WHAT TO PRODUCE: Quote the whole listing word for word. Do not include the pictures.

SOURCE RECORDS:
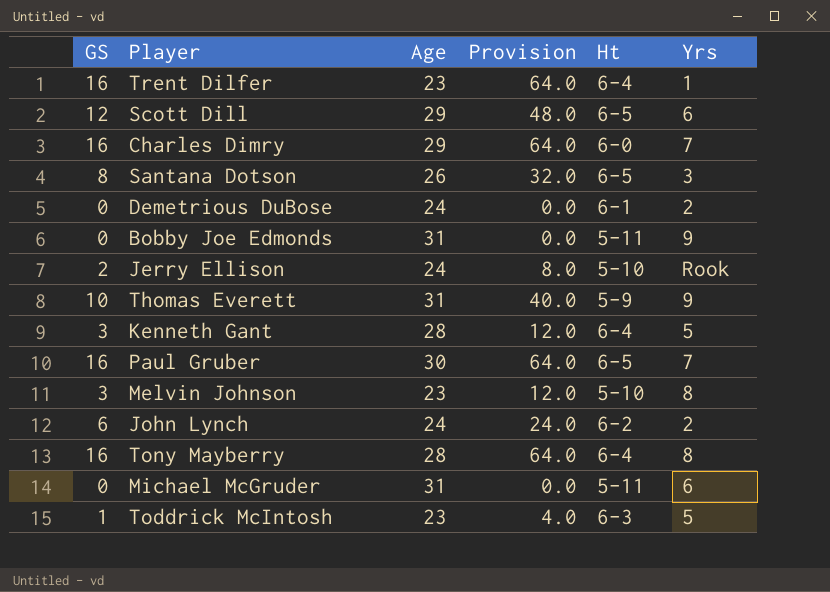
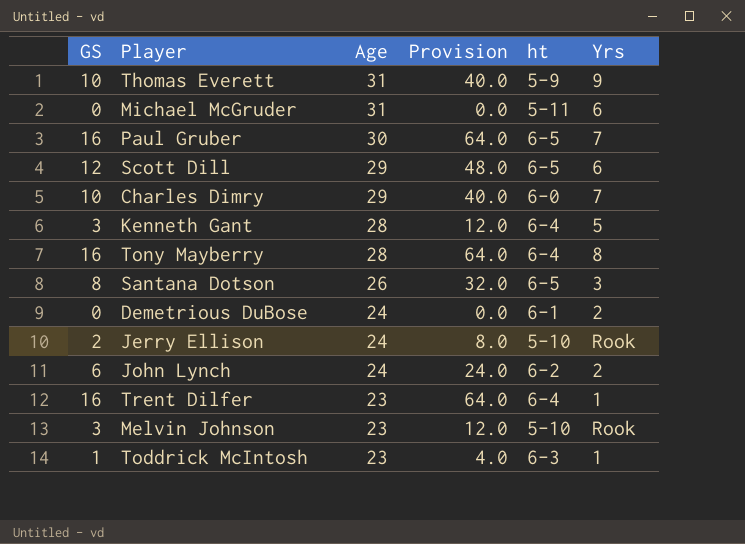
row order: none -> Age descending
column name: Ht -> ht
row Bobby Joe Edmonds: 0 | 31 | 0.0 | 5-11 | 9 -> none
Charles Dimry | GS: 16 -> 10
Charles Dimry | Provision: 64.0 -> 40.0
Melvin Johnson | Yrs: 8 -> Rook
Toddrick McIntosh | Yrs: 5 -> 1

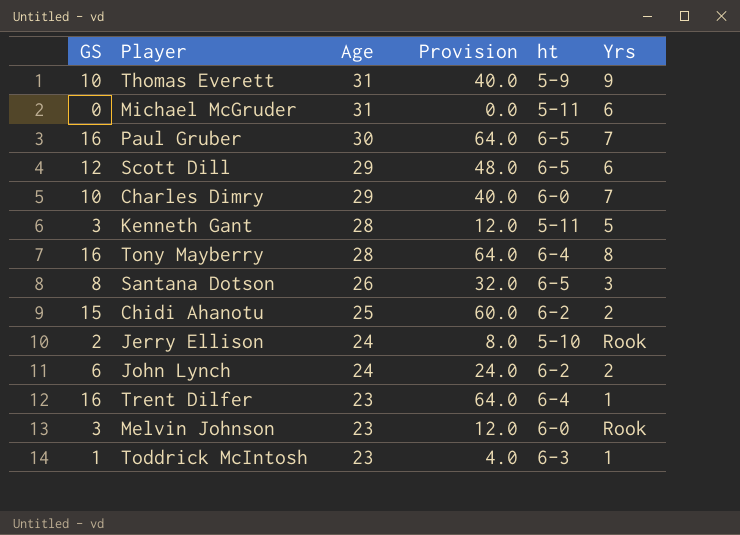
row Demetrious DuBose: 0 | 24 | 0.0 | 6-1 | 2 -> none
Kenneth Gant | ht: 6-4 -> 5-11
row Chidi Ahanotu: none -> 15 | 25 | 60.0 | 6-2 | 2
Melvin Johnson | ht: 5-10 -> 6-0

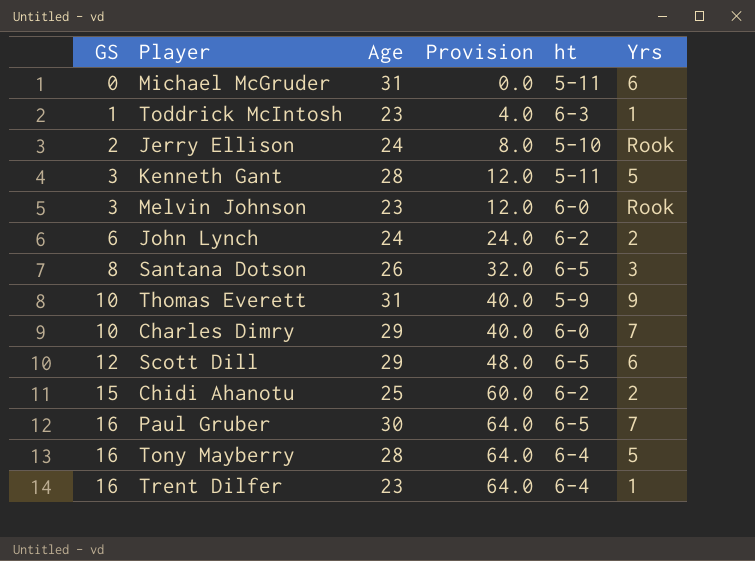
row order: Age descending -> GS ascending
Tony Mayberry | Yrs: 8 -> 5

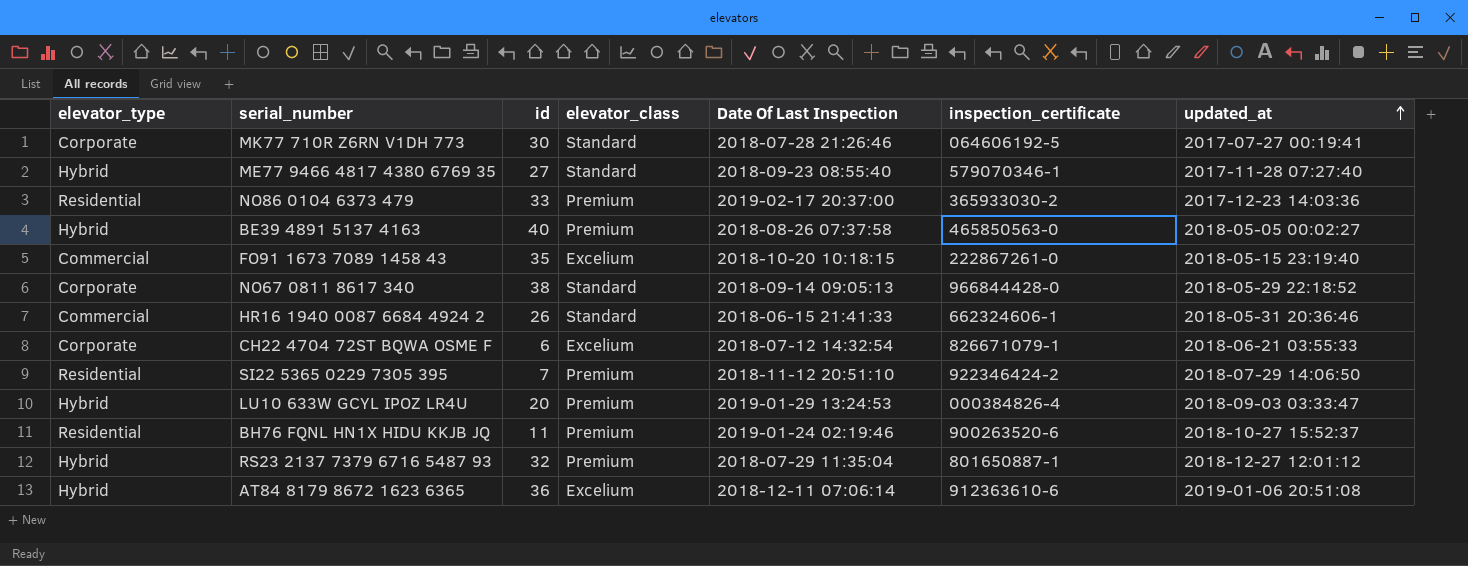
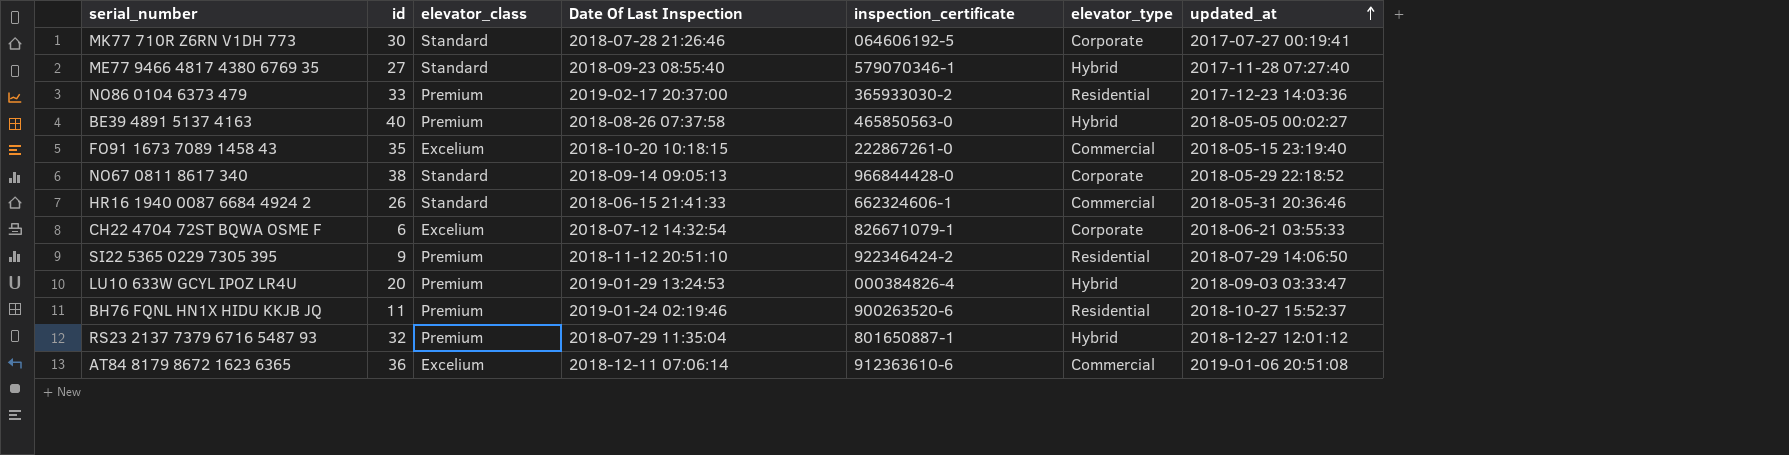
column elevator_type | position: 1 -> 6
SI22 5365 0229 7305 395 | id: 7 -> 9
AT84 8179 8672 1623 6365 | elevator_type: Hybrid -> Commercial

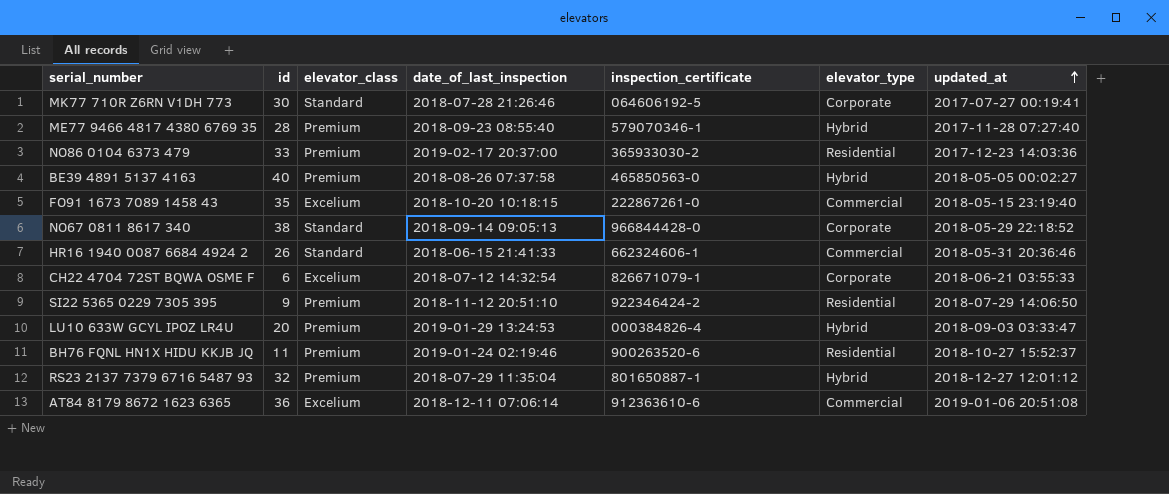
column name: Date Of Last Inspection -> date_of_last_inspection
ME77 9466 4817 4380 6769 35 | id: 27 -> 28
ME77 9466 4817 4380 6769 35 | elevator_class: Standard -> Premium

RESPONSE AREA:
row order: none -> Age descending
column name: Ht -> ht
row Bobby Joe Edmonds: 0 | 31 | 0.0 | 5-11 | 9 -> none
Charles Dimry | GS: 16 -> 10
Charles Dimry | Provision: 64.0 -> 40.0
Melvin Johnson | Yrs: 8 -> Rook
Toddrick McIntosh | Yrs: 5 -> 1

row Demetrious DuBose: 0 | 24 | 0.0 | 6-1 | 2 -> none
Kenneth Gant | ht: 6-4 -> 5-11
row Chidi Ahanotu: none -> 15 | 25 | 60.0 | 6-2 | 2
Melvin Johnson | ht: 5-10 -> 6-0

row order: Age descending -> GS ascending
Tony Mayberry | Yrs: 8 -> 5

column elevator_type | position: 1 -> 6
SI22 5365 0229 7305 395 | id: 7 -> 9
AT84 8179 8672 1623 6365 | elevator_type: Hybrid -> Commercial

column name: Date Of Last Inspection -> date_of_last_inspection
ME77 9466 4817 4380 6769 35 | id: 27 -> 28
ME77 9466 4817 4380 6769 35 | elevator_class: Standard -> Premium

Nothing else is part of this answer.